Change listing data
============

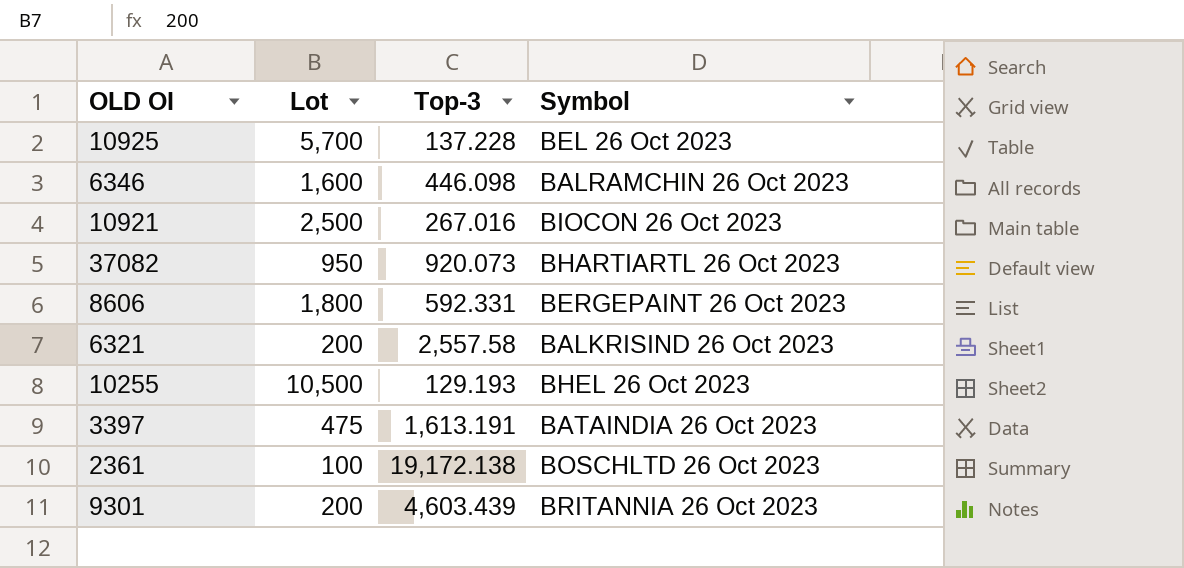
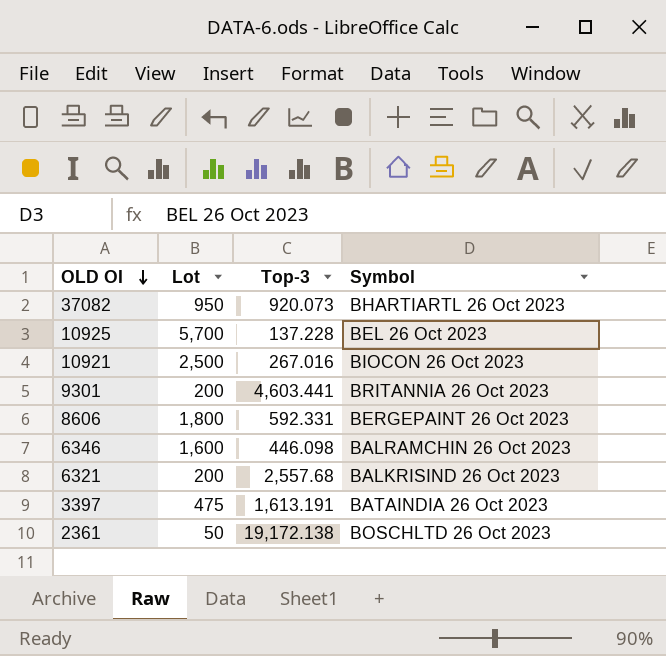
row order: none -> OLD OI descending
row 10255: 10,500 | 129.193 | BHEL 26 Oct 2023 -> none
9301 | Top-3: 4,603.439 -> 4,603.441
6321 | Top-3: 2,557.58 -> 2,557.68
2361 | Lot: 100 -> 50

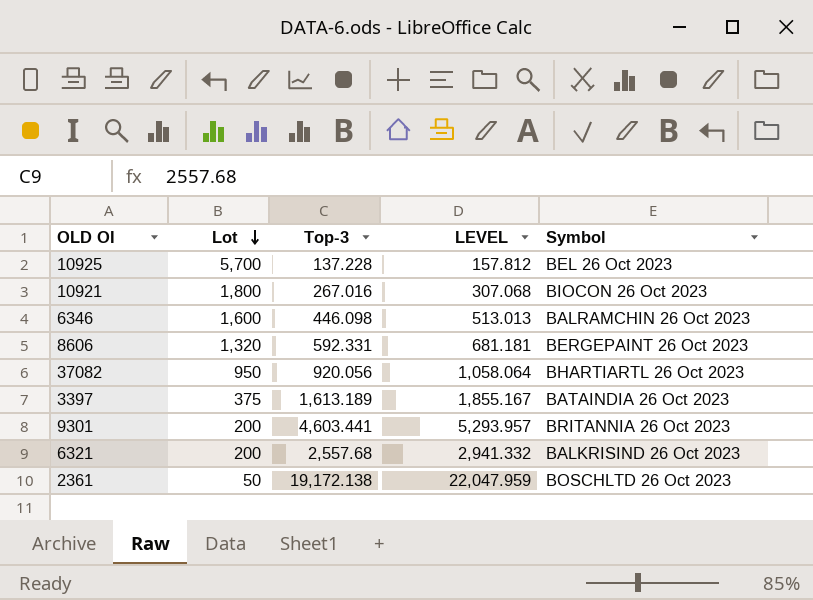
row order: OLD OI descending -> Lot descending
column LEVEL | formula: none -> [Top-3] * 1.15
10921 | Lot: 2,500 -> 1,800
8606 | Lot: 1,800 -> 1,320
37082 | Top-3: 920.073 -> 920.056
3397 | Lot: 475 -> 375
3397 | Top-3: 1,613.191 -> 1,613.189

============

## Assignment:
Output the data exactly as it is, with the pictures dropped.

## Your solution:
row order: none -> OLD OI descending
row 10255: 10,500 | 129.193 | BHEL 26 Oct 2023 -> none
9301 | Top-3: 4,603.439 -> 4,603.441
6321 | Top-3: 2,557.58 -> 2,557.68
2361 | Lot: 100 -> 50

row order: OLD OI descending -> Lot descending
column LEVEL | formula: none -> [Top-3] * 1.15
10921 | Lot: 2,500 -> 1,800
8606 | Lot: 1,800 -> 1,320
37082 | Top-3: 920.073 -> 920.056
3397 | Lot: 475 -> 375
3397 | Top-3: 1,613.191 -> 1,613.189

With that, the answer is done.